You might want to also take a peek at the vB codes.

http://www.discusscooking.com/forums/misc.php?do=bbcode

WWW.Texasgirl.com


----------



## texasgirl (Nov 20, 2005)

Barbara L said:
			
		

> I haven't figured it out yet either, but I think I found the answer. Try this out: http://www.discusscooking.com/forums/f29/how-hyper-link-5464.html
> 
> Barbara


 
What is the editor?



> Is this what you mean texasgirl? Linking To A Recipe I just figured out how to do it last week.
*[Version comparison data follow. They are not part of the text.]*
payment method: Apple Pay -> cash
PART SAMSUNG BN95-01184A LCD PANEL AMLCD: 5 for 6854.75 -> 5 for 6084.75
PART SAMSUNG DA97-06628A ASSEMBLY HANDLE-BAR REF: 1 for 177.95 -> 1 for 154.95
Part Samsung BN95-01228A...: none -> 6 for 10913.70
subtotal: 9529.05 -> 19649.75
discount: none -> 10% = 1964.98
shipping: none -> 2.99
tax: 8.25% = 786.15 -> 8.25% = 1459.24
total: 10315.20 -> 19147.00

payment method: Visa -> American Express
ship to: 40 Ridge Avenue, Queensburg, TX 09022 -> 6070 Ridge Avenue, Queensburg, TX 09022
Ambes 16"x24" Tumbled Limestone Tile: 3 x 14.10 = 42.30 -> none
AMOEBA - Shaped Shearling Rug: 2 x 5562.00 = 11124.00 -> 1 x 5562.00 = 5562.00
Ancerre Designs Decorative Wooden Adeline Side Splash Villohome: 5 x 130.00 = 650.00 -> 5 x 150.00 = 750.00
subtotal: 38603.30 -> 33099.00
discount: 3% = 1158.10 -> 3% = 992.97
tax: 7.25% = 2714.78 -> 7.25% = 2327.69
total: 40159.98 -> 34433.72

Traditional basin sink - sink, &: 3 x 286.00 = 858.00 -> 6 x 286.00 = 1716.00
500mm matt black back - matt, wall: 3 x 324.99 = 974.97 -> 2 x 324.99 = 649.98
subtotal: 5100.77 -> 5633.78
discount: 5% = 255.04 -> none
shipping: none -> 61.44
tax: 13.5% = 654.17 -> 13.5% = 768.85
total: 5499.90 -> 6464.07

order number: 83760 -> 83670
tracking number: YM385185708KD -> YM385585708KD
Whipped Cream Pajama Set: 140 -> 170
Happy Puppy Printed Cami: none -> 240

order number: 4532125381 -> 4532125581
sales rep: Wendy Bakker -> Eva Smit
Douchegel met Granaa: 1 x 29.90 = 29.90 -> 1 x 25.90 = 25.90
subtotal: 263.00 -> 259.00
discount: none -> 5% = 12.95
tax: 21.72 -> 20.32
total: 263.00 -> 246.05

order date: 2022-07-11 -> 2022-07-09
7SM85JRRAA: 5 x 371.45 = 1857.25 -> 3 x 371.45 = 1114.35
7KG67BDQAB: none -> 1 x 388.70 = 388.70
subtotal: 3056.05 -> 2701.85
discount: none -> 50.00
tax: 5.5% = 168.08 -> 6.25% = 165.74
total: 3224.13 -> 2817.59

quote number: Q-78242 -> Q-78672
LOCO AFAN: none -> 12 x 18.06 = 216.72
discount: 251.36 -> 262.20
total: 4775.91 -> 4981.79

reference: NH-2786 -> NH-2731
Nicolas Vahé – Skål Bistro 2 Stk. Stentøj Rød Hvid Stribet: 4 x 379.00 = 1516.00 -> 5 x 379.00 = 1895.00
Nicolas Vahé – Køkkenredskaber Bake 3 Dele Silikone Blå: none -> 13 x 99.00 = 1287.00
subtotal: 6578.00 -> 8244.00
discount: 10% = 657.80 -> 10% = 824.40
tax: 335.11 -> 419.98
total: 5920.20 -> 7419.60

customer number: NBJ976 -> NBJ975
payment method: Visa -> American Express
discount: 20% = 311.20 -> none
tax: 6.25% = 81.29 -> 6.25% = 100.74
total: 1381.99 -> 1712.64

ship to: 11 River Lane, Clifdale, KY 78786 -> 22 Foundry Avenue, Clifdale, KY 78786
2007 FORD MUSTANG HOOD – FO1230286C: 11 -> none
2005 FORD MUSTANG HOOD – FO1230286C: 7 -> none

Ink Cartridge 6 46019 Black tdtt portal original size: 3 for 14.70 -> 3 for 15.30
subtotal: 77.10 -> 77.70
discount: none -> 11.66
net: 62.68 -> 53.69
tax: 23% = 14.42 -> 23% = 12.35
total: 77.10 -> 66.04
I still have to go back & look to make sure I'm doing it right


 
[That's exactly what I am wanting to do, but, I guess I'm still lost on it.




> You might want to also take a peek at the vB codes.
> 
> http://www.discusscooking.com/forums/misc.php?do=bbcode
> 
> WWW.Texasgirl.com


 
Very cute MJ


----------



## texasgirl (Nov 20, 2005)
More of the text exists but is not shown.